**What needs to be done:** Restate word for word the lines of the entries below, starting with the line that holds "[413,596,443,605] dable ->" and ending with the line that holds "(153, 340) none", and no others.

**Information provided:**
###

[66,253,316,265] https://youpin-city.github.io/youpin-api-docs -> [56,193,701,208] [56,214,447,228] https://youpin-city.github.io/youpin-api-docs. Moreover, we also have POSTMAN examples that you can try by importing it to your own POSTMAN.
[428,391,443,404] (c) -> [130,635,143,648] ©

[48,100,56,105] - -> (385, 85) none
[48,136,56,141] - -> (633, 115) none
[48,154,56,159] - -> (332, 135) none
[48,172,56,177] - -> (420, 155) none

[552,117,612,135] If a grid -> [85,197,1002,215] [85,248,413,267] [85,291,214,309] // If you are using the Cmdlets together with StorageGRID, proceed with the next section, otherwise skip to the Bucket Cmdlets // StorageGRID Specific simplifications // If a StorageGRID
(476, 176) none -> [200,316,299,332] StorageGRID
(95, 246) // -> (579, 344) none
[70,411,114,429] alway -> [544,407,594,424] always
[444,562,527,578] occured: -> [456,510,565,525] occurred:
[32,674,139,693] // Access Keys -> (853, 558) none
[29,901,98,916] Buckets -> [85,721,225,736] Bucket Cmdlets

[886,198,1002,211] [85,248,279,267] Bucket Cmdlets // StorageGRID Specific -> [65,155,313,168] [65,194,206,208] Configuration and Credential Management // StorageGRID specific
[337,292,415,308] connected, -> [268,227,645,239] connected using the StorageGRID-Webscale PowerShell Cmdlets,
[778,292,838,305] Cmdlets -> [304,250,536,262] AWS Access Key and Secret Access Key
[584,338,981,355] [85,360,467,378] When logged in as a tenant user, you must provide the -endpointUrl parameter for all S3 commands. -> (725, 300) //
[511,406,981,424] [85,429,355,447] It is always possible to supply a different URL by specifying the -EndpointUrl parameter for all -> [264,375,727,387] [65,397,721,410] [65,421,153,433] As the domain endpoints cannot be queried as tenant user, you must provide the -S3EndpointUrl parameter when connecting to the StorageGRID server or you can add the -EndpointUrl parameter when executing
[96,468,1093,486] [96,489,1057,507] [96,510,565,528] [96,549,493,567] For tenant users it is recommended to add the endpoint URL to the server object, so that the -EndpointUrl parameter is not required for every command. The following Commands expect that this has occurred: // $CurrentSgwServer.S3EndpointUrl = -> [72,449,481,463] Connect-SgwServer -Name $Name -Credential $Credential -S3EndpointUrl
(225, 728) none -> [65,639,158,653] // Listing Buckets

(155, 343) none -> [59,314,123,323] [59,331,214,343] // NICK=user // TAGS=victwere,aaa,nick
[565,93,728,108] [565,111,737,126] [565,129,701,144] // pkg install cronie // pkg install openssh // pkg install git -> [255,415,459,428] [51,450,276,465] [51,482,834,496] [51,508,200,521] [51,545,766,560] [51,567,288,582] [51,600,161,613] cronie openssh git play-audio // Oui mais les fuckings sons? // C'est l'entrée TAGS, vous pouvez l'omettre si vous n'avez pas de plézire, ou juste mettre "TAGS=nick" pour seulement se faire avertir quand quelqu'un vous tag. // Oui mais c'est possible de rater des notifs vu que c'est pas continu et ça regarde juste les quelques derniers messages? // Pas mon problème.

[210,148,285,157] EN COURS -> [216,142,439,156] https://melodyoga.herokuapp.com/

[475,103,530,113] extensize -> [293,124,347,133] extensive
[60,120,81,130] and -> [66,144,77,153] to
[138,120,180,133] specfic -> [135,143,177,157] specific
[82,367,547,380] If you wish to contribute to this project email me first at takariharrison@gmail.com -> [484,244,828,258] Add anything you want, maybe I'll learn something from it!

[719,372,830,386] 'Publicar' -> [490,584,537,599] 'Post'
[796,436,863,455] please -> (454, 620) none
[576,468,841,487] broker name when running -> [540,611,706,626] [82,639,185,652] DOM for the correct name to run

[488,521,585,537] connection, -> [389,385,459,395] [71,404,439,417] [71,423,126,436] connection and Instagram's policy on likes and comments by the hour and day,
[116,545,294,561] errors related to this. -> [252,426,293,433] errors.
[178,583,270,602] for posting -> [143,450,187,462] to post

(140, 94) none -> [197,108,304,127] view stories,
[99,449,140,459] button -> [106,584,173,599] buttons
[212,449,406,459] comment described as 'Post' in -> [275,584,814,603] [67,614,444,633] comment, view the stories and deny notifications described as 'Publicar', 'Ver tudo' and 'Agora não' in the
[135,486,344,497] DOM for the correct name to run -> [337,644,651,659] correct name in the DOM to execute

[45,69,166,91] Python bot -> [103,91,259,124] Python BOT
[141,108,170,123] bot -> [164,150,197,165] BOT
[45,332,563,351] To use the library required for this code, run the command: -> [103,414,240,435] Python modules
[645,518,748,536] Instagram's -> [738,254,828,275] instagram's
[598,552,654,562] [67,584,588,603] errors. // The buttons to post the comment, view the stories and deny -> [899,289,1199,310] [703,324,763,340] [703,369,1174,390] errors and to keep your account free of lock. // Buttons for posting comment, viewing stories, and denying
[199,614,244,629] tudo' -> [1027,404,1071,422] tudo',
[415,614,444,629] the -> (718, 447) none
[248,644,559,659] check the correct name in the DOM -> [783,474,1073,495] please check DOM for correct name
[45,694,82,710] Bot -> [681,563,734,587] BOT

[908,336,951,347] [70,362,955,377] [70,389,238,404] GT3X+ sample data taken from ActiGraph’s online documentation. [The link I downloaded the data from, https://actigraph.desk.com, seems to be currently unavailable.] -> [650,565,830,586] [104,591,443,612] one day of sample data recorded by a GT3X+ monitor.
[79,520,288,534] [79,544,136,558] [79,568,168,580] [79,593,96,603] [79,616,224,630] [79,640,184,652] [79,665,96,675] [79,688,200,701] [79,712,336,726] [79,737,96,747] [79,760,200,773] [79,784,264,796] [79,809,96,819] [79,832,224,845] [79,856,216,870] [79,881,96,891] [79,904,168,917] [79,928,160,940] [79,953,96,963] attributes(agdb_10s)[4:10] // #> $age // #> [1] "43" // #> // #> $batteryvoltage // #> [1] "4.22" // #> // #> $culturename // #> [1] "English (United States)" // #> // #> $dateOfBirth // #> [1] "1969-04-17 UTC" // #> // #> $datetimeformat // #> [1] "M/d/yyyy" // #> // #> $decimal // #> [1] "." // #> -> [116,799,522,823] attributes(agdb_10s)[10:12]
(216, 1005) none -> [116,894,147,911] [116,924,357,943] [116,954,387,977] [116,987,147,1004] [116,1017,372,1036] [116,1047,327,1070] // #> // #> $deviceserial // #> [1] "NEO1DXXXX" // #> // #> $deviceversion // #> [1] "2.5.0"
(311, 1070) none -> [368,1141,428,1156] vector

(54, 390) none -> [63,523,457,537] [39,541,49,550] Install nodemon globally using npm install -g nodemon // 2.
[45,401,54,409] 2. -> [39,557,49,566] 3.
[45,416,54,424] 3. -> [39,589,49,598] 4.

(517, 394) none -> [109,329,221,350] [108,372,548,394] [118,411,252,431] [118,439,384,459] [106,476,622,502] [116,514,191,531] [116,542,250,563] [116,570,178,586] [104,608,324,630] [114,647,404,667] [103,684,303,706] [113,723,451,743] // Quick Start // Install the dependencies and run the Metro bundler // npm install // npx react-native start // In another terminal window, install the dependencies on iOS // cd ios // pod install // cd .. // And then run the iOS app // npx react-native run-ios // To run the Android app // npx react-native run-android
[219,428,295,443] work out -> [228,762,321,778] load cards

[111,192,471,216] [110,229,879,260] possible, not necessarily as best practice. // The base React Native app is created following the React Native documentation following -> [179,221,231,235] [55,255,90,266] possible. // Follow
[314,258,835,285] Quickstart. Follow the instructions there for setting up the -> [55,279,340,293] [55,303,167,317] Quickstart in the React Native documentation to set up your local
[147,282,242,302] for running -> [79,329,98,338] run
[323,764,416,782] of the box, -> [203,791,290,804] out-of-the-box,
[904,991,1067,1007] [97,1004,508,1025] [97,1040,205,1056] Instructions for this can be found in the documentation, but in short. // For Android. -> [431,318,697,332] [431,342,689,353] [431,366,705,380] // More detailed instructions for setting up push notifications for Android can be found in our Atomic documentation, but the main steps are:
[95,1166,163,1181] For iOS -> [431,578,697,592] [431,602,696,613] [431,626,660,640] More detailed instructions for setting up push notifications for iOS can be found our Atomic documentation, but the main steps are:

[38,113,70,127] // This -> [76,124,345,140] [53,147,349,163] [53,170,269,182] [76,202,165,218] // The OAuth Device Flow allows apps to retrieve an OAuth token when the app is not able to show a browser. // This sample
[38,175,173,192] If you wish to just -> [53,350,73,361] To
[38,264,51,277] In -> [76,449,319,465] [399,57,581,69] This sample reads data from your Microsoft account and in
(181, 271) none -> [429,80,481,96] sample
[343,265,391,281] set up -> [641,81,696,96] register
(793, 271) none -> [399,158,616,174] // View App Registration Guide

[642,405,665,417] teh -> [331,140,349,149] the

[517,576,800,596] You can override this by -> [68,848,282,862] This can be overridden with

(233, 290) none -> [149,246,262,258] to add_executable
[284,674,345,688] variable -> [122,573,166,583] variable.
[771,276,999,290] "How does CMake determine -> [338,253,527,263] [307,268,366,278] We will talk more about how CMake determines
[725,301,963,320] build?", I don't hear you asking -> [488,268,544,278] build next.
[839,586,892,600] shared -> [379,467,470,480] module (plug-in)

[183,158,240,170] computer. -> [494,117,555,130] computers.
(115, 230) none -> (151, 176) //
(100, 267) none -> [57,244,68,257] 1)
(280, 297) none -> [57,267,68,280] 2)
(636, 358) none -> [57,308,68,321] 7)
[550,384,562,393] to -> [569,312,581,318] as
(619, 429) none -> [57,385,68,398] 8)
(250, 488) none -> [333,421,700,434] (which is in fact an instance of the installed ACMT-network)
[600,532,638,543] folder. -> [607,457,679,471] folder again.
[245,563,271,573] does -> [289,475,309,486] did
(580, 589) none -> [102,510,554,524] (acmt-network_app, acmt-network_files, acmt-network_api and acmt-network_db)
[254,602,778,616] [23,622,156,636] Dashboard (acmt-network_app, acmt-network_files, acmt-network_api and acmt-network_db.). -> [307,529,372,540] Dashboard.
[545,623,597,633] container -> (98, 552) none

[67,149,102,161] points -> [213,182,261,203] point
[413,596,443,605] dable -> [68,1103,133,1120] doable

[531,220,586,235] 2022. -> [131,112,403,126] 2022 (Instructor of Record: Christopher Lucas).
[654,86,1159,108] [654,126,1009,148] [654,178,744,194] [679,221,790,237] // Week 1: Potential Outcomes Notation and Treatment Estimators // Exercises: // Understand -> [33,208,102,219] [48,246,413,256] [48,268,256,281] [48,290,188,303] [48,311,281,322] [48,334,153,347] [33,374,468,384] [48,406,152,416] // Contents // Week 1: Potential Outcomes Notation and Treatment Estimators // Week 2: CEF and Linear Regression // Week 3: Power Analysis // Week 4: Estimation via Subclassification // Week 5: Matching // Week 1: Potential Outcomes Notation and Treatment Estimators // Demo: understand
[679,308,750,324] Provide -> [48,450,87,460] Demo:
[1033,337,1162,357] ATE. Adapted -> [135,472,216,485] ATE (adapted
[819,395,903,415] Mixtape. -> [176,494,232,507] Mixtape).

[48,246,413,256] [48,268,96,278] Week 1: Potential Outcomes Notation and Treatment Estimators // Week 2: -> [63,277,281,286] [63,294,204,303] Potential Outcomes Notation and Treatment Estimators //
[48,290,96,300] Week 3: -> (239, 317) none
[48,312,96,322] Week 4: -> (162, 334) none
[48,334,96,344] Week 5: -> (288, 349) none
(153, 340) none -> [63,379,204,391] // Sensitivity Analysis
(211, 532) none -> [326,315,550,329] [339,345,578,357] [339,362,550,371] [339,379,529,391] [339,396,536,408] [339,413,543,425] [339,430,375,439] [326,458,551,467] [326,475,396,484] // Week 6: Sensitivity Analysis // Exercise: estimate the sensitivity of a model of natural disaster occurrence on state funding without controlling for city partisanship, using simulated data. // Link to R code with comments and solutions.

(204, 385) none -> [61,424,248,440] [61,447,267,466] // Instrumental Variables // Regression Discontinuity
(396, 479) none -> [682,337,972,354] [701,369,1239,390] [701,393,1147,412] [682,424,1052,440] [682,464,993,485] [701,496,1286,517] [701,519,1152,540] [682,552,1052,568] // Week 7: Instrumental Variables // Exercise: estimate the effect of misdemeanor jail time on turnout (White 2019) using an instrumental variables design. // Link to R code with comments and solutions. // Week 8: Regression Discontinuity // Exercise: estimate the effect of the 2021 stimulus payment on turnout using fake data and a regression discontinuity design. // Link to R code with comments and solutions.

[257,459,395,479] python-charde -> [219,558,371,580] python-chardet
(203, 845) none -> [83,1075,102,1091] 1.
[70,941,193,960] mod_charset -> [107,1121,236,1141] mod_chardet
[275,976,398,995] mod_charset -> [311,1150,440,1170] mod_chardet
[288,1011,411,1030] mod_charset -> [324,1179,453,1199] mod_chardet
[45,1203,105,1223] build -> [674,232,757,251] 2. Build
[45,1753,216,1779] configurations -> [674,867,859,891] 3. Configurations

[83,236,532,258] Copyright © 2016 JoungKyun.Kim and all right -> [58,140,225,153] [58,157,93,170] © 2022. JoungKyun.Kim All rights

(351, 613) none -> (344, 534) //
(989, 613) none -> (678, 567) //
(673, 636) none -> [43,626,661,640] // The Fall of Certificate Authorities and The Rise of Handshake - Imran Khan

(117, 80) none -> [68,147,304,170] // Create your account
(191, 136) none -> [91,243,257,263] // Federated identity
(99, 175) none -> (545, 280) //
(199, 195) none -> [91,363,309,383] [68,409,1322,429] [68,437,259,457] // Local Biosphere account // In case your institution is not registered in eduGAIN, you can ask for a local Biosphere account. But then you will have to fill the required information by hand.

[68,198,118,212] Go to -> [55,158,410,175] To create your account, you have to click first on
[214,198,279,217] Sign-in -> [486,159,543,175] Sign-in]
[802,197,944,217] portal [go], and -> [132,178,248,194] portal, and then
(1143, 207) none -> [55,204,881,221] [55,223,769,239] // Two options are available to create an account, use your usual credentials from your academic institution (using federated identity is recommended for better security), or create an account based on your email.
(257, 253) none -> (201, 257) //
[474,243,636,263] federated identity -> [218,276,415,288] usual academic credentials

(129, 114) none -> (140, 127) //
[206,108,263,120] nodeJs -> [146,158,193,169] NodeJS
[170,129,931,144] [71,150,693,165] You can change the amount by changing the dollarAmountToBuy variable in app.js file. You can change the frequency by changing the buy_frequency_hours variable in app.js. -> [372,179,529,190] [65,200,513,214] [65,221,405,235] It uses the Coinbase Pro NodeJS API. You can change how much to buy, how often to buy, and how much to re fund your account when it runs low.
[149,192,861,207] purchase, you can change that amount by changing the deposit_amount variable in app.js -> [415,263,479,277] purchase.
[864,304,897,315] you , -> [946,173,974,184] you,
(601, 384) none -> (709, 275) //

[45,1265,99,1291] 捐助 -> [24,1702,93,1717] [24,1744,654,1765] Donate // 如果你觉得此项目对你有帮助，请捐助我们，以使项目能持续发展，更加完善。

###

**Answer to this exercise:**
[413,596,443,605] dable -> [68,1103,133,1120] doable

[531,220,586,235] 2022. -> [131,112,403,126] 2022 (Instructor of Record: Christopher Lucas).
[654,86,1159,108] [654,126,1009,148] [654,178,744,194] [679,221,790,237] // Week 1: Potential Outcomes Notation and Treatment Estimators // Exercises: // Understand -> [33,208,102,219] [48,246,413,256] [48,268,256,281] [48,290,188,303] [48,311,281,322] [48,334,153,347] [33,374,468,384] [48,406,152,416] // Contents // Week 1: Potential Outcomes Notation and Treatment Estimators // Week 2: CEF and Linear Regression // Week 3: Power Analysis // Week 4: Estimation via Subclassification // Week 5: Matching // Week 1: Potential Outcomes Notation and Treatment Estimators // Demo: understand
[679,308,750,324] Provide -> [48,450,87,460] Demo:
[1033,337,1162,357] ATE. Adapted -> [135,472,216,485] ATE (adapted
[819,395,903,415] Mixtape. -> [176,494,232,507] Mixtape).

[48,246,413,256] [48,268,96,278] Week 1: Potential Outcomes Notation and Treatment Estimators // Week 2: -> [63,277,281,286] [63,294,204,303] Potential Outcomes Notation and Treatment Estimators //
[48,290,96,300] Week 3: -> (239, 317) none
[48,312,96,322] Week 4: -> (162, 334) none
[48,334,96,344] Week 5: -> (288, 349) none
(153, 340) none -> [63,379,204,391] // Sensitivity Analysis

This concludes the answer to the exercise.